* What is being asked
Find the lines below holding the word "background" and copy each of them.

Extracted data entries:

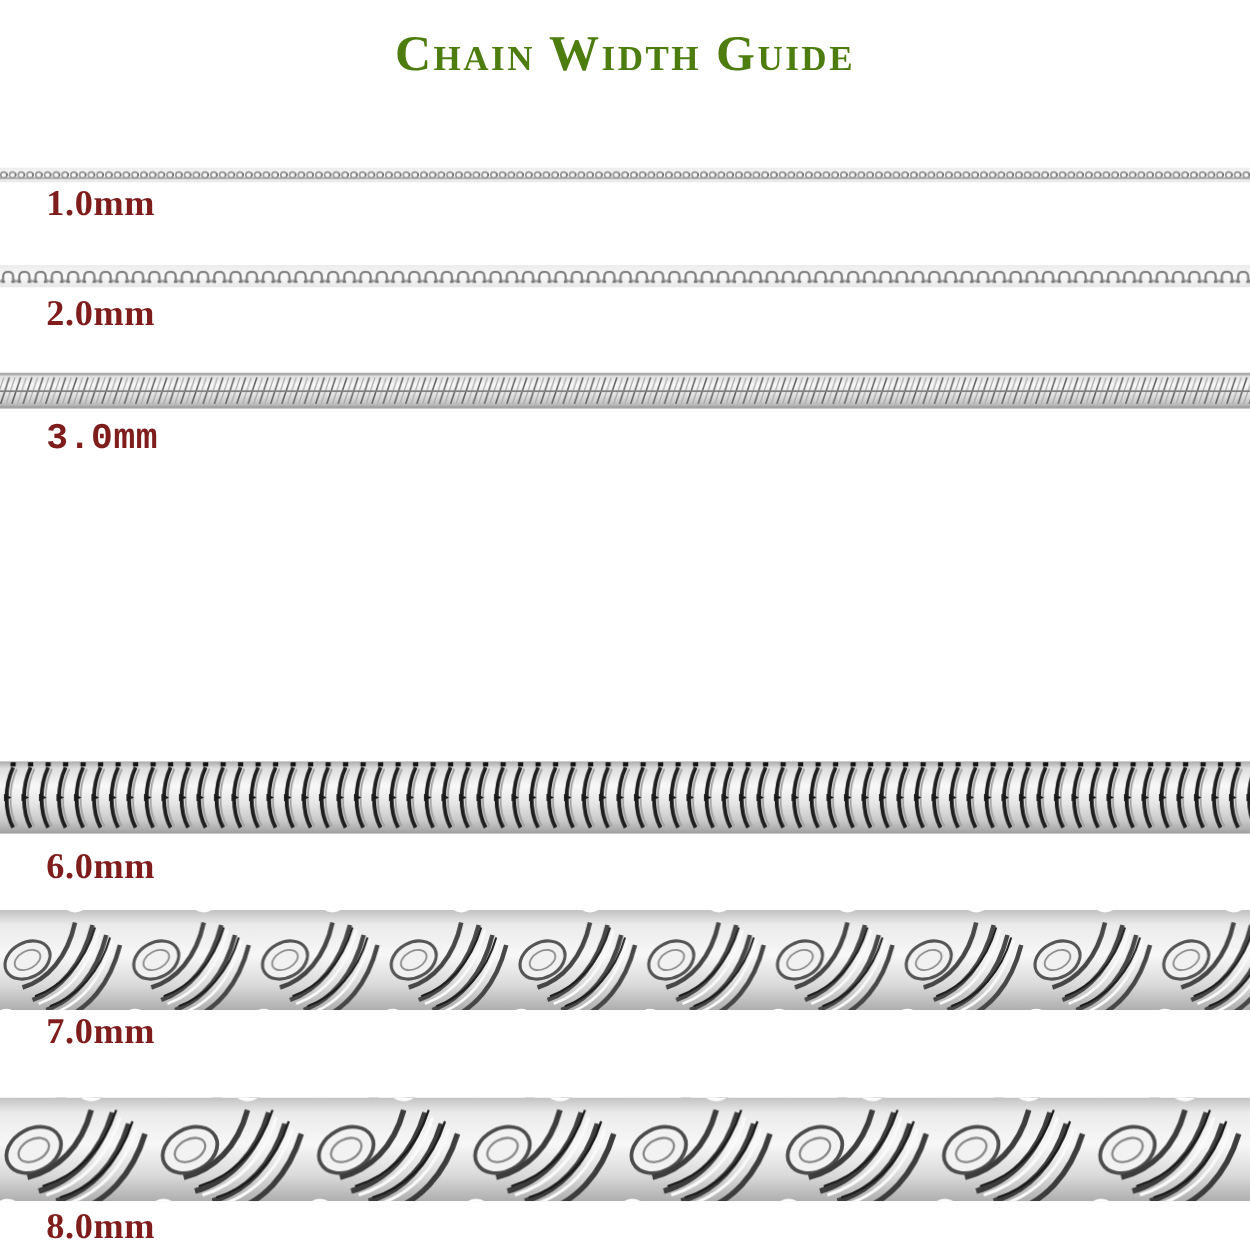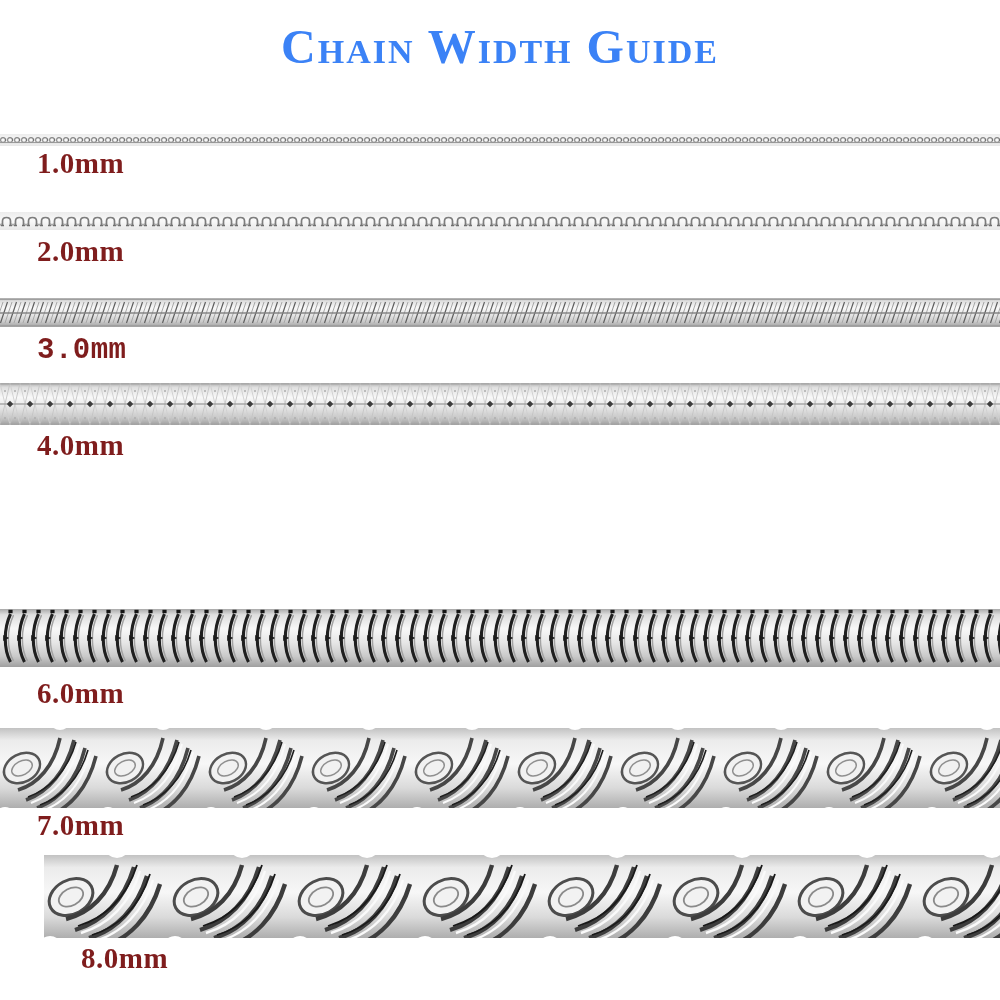--- a/index.html
+++ b/index.html
@@ -3,44 +3,44 @@
 <meta charset="utf-8">
 <style>
   * { margin:0; padding:0; box-sizing:border-box; }
   html,body { background:#ffffff; }
   body { width:1000px; height:1000px; font-family:"Liberation Serif", serif; }
   .page { position:relative; width:1000px; height:1000px; background:#ffffff; overflow:hidden; }
 
   .title {
     position:absolute; top:19px; left:0; right:0;
     text-align:center;
-    font-size:48px; font-weight:700;
+    font-size:40px; font-weight:700;
     font-variant:small-caps;
     letter-spacing:2px;
-    color:#3b82f6;
+    color:#4d7c0f;
   }
 
   .row { position:absolute; left:0; right:0; }
   .chain { display:block; width:100%; }
   .label {
     position:absolute; left:37px;
     font-size:29px; font-weight:700; line-height:1.1;
     letter-spacing:0.5px;
     color:#7f1d1d;
     white-space:nowrap;
   }
 
   .row-1 { top:134px; } .row-1 .label { top:14px; }
   .row-2 { top:212px; } .row-2 .label { top:24px;text-align:right; }
   .row-3 { top:298px;font-family:Liberation Mono, monospace; } .row-3 .label { top:37px; }
   .row-4 { top:383px; } .row-4 .label { top:47px; }
   .row-5 { top:486px; } .row-5 .label { top:60px; }
   .row-6 { top:609px; } .row-6 .label { top:69px; }
   .row-7 { top:728px; } .row-7 .label { top:82px; }
-  .row-8 { top:855px;margin-left:44px; } .row-8 .label { top:88px; }
+  .row-8 { top:878px; } .row-8 .label { top:88px; }
 
   .defs-holder { position:absolute; width:0; height:0; overflow:hidden; }
 </style>
 </head>
 <body>
 
 <div class="page">
 
   <svg class="defs-holder" aria-hidden="true">
     <defs>
@@ -180,27 +180,20 @@
   </div>
 
   <div class="row row-3">
     <svg class="chain" height="29">
       <rect width="100%" height="29" fill="url(#metal)"></rect>
       <rect width="100%" height="29" fill="url(#p3)"></rect>
     </svg>
     <div class="label">3.0mm</div>
   </div>
 
-  <div class="row row-4">
-    <svg class="chain" height="42">
-      <rect width="100%" height="42" fill="url(#metal)"></rect>
-      <rect width="100%" height="42" fill="url(#p4)"></rect>
-    </svg>
-    <div class="label">4.0mm</div>
-  </div>
 
 
   <div class="row row-6">
     <svg class="chain" height="58">
       <rect width="100%" height="58" fill="url(#metal)"></rect>
       <rect width="100%" height="58" fill="url(#p6)"></rect>
     </svg>
     <div class="label">6.0mm</div>
   </div>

* Answer to the exercise
   html,body { background:#ffffff; }
   .page { position:relative; width:1000px; height:1000px; background:#ffffff; overflow:hidden; }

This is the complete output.